[Web document revisions]

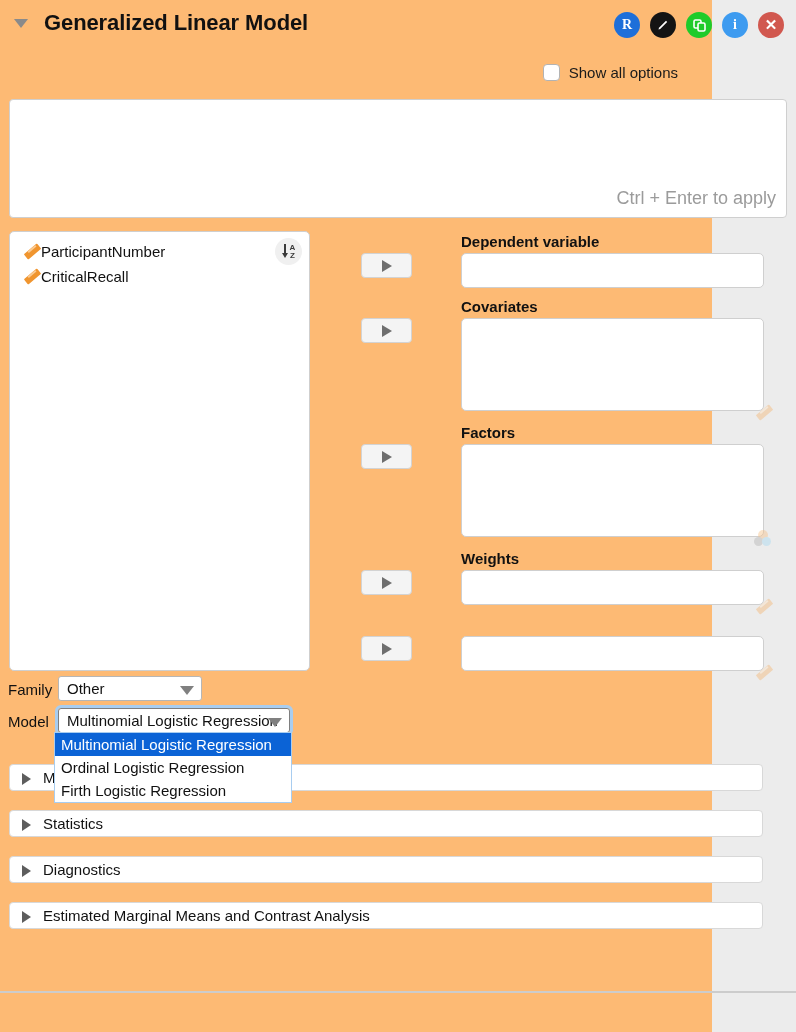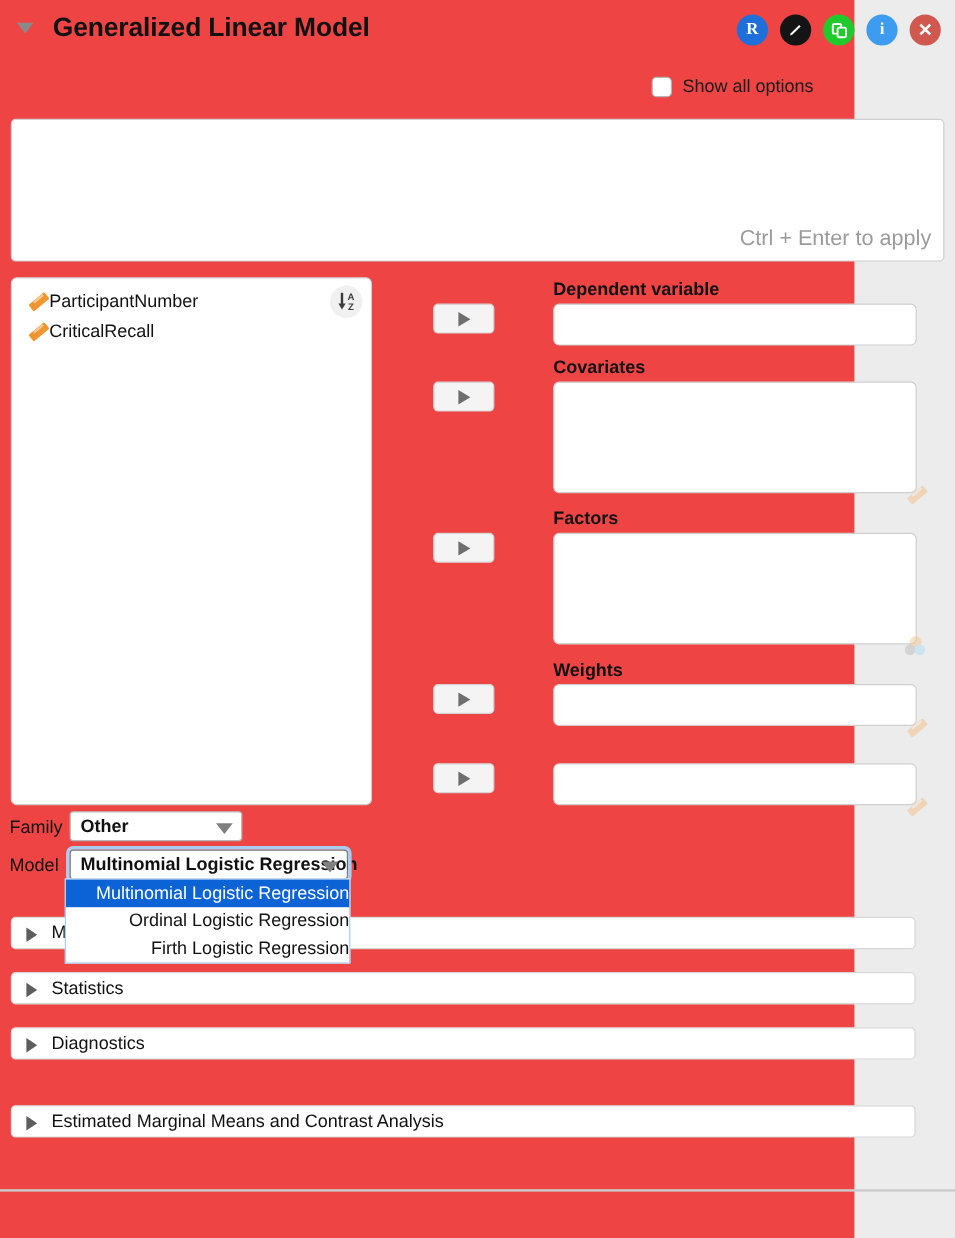--- a/index.html
+++ b/index.html
@@ -13,8 +13,7 @@
   .panel {
     position: relative;
     width: 712px; height: 1032px;
-    background: #ef4444;
-    text-align: right;
+    background: #fdba74;
   }
 
   

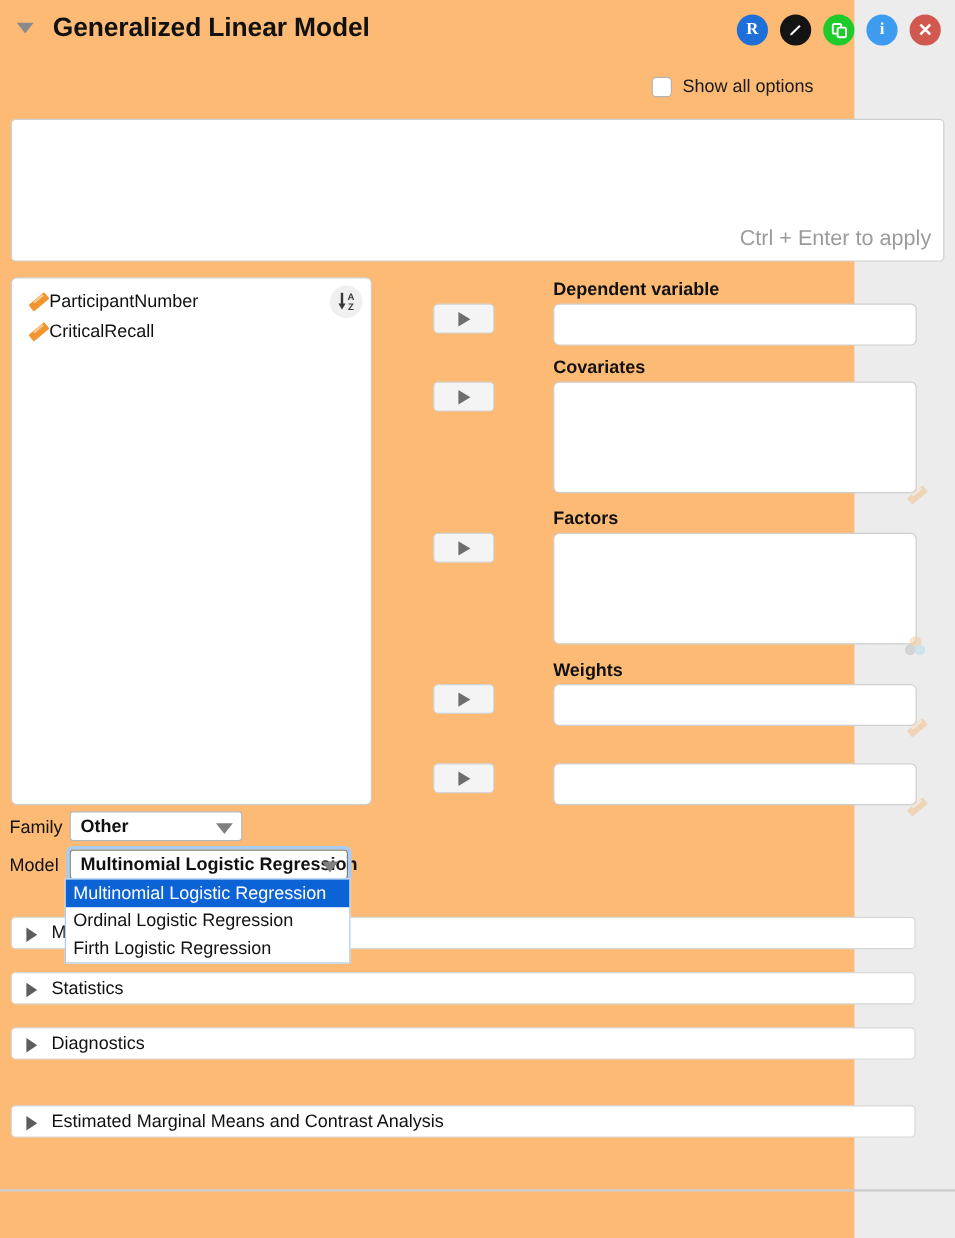--- a/index.html
+++ b/index.html
@@ -201,7 +201,7 @@
     border: 1px solid #b6b6b6;
     border-radius: 3px;
     height: 25px;
-    display: flex; align-items: center; font-weight: bold;
+    display: flex; align-items: center;
   }
   .combo-text {
     font-size: 15px; color: #111; padding-left: 8px; white-space: nowrap;

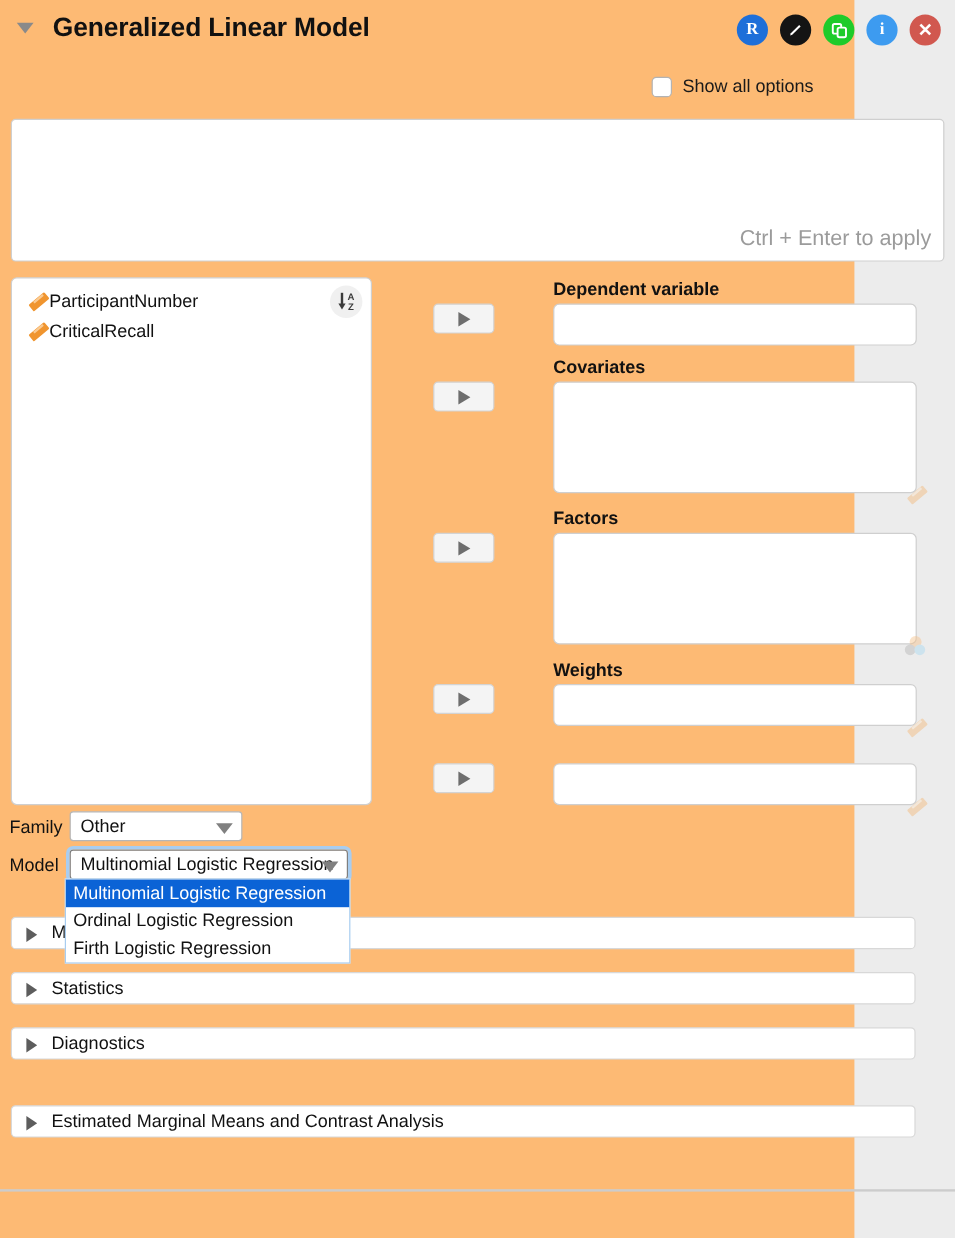--- a/index.html
+++ b/index.html
@@ -374,7 +374,7 @@
     <span class="section-tri"></span>
     <span class="section-label">Statistics</span>
   </div>
-  <div class="section" style="top:921px;">
+  <div class="section" style="top:902px;">
     <span class="section-tri"></span>
     <span class="section-label">Estimated Marginal Means and Contrast Analysis</span>
   </div>

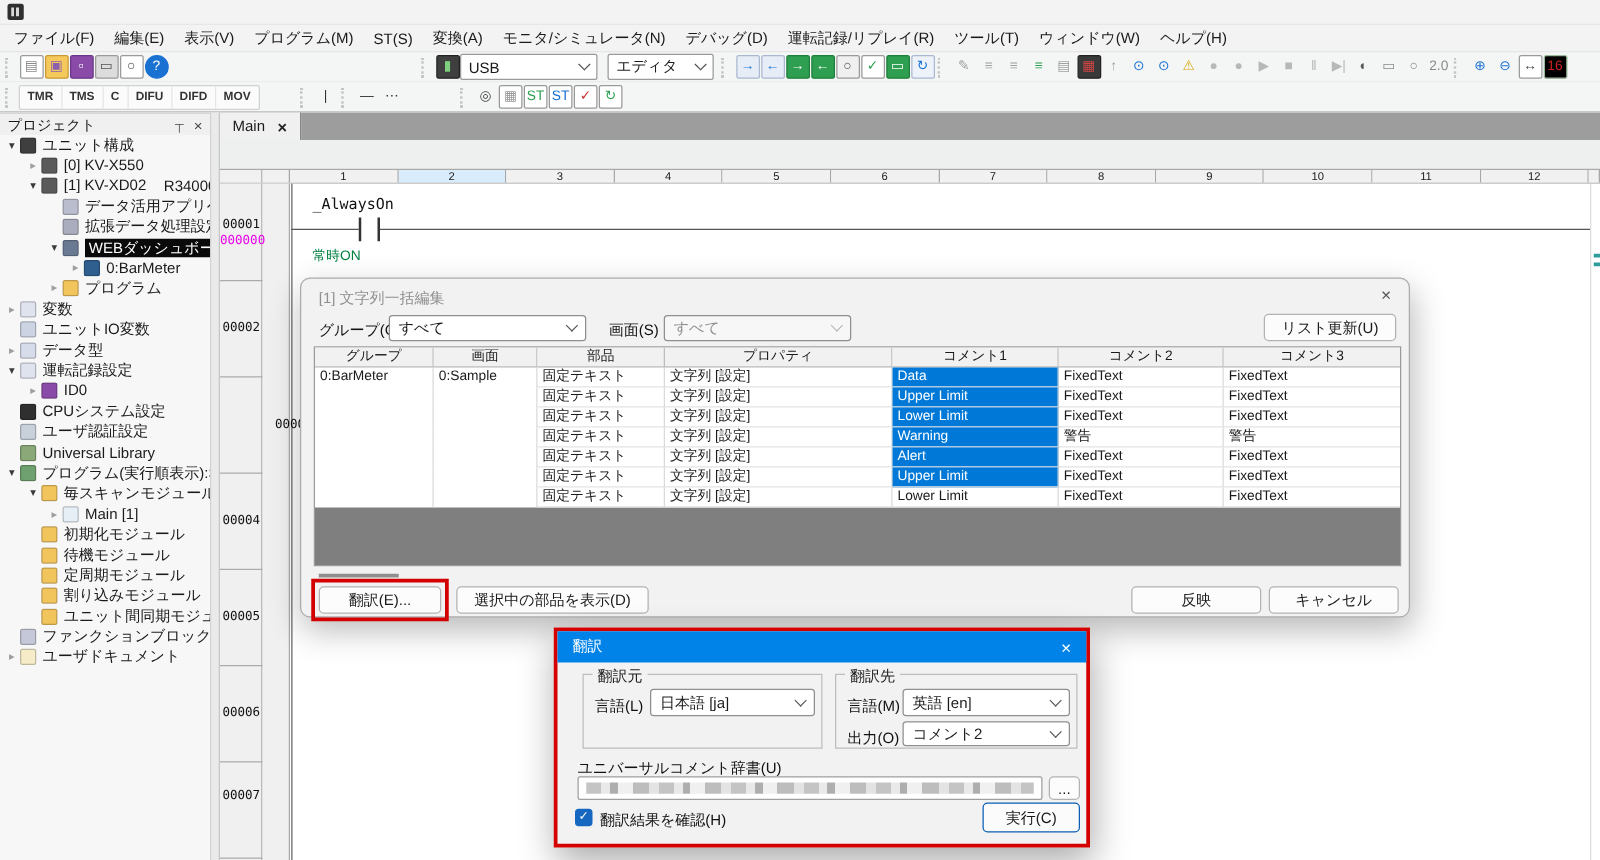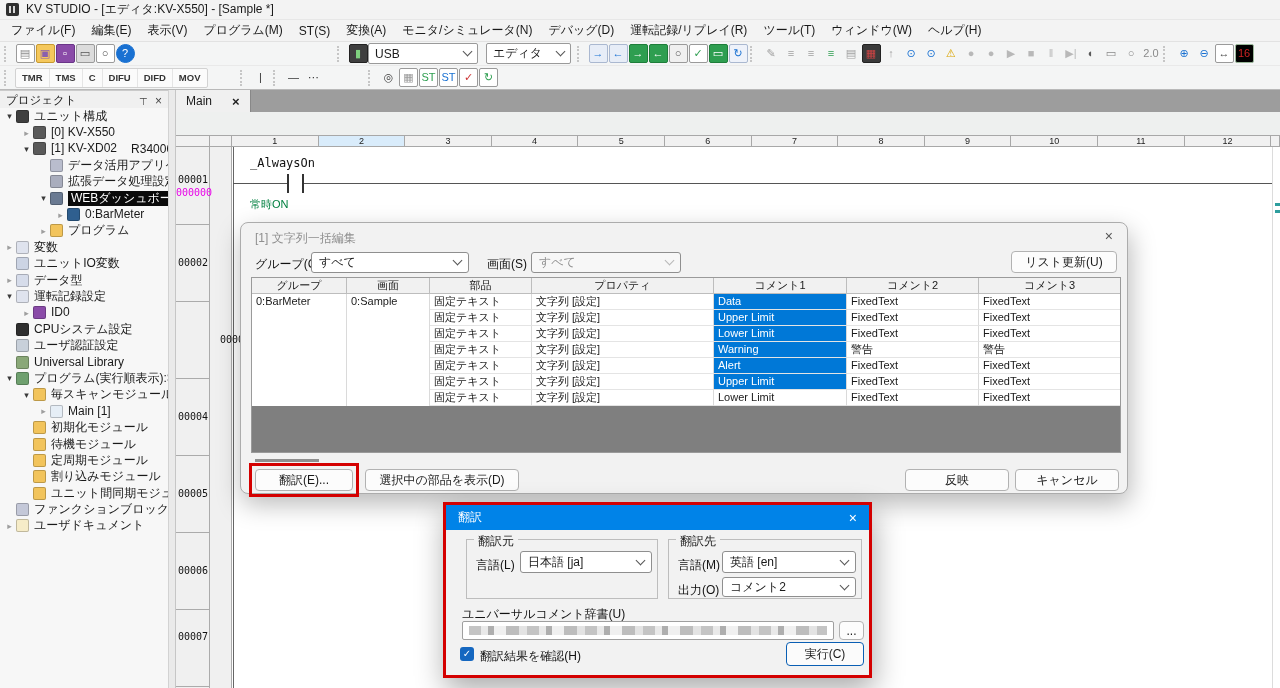--- a/index.html
+++ b/index.html
@@ -98,7 +98,6 @@
 
 <div class="titlebar">
   <span class="appicon"></span>
-  <span>KV STUDIO - [エディタ:KV-X550] - [Sample *]</span>
 </div>
 
 <div class="menubar" id="menubar">

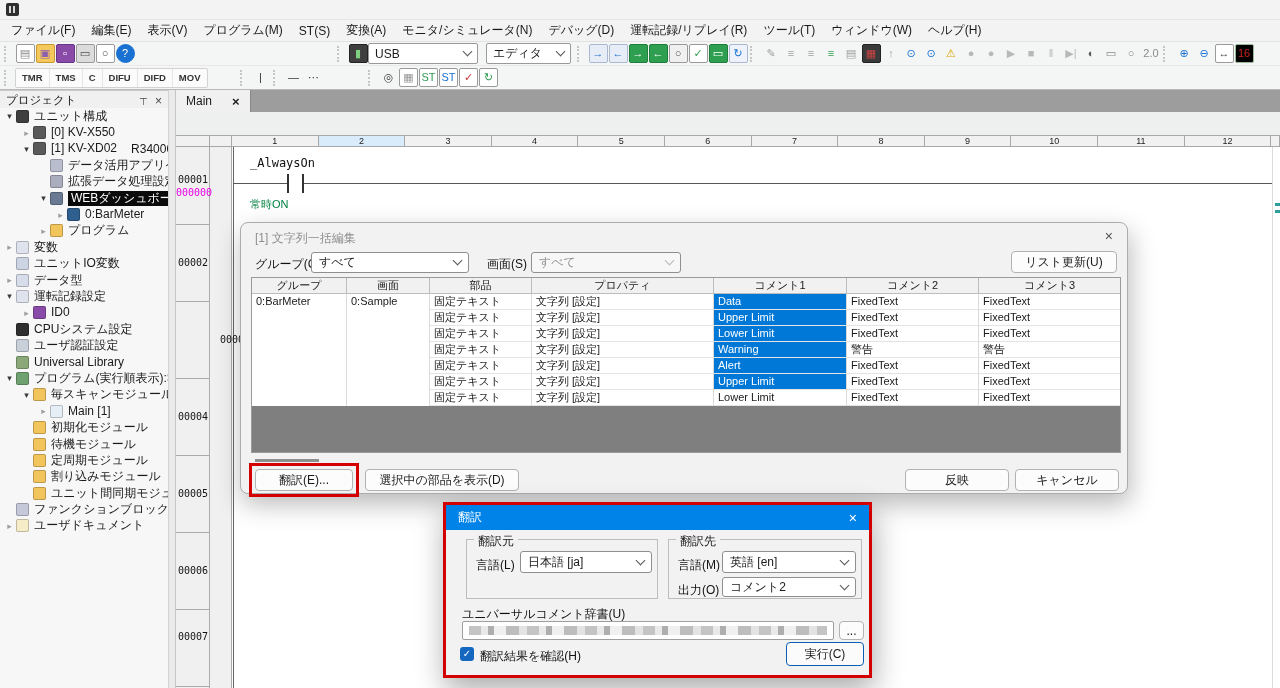--- a/index.html
+++ b/index.html
@@ -42,7 +42,7 @@
 
 .editor{position:absolute;left:176px;top:90px;width:1104px;height:598px;background:#fff}
 .tabbar{position:absolute;left:0;top:0;width:100%;height:22px;background:#9d9d9d;display:flex}
-.tab{height:22px;background:#f0f0f0;display:flex;align-items:center;gap:20px;padding:0 10px;font-size:12px;border-right:1px solid #888}
+.tab{height:22px;background:#f0f0f0;display:flex;align-items:center;gap:10px;padding:0 10px;font-size:12px;border-right:1px solid #888}
 .tabx{font-size:13px;font-weight:bold;color:#222}
 .band{position:absolute;left:0;top:22px;width:100%;height:23px;background:#eef0ef}
 .colhdr{position:absolute;left:0;top:45px;width:100%;height:12px;background:#f1f1f1;border-top:1px solid #a8a8a8;border-bottom:1px solid #a8a8a8}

Directions
Set every record down exactly, omitting pictures.

Answer for this exercise
--- a/index.html
+++ b/index.html
@@ -13,8 +13,7 @@
   .panel {
     position: relative;
     width: 712px; height: 1032px;
-    background: #ef4444;
-    text-align: right;
+    background: #fdba74;
   }
 
   

--- a/index.html
+++ b/index.html
@@ -201,7 +201,7 @@
     border: 1px solid #b6b6b6;
     border-radius: 3px;
     height: 25px;
-    display: flex; align-items: center; font-weight: bold;
+    display: flex; align-items: center;
   }
   .combo-text {
     font-size: 15px; color: #111; padding-left: 8px; white-space: nowrap;

--- a/index.html
+++ b/index.html
@@ -374,7 +374,7 @@
     <span class="section-tri"></span>
     <span class="section-label">Statistics</span>
   </div>
-  <div class="section" style="top:921px;">
+  <div class="section" style="top:902px;">
     <span class="section-tri"></span>
     <span class="section-label">Estimated Marginal Means and Contrast Analysis</span>
   </div>

--- a/index.html
+++ b/index.html
@@ -98,7 +98,6 @@
 
 <div class="titlebar">
   <span class="appicon"></span>
-  <span>KV STUDIO - [エディタ:KV-X550] - [Sample *]</span>
 </div>
 
 <div class="menubar" id="menubar">

--- a/index.html
+++ b/index.html
@@ -42,7 +42,7 @@
 
 .editor{position:absolute;left:176px;top:90px;width:1104px;height:598px;background:#fff}
 .tabbar{position:absolute;left:0;top:0;width:100%;height:22px;background:#9d9d9d;display:flex}
-.tab{height:22px;background:#f0f0f0;display:flex;align-items:center;gap:20px;padding:0 10px;font-size:12px;border-right:1px solid #888}
+.tab{height:22px;background:#f0f0f0;display:flex;align-items:center;gap:10px;padding:0 10px;font-size:12px;border-right:1px solid #888}
 .tabx{font-size:13px;font-weight:bold;color:#222}
 .band{position:absolute;left:0;top:22px;width:100%;height:23px;background:#eef0ef}
 .colhdr{position:absolute;left:0;top:45px;width:100%;height:12px;background:#f1f1f1;border-top:1px solid #a8a8a8;border-bottom:1px solid #a8a8a8}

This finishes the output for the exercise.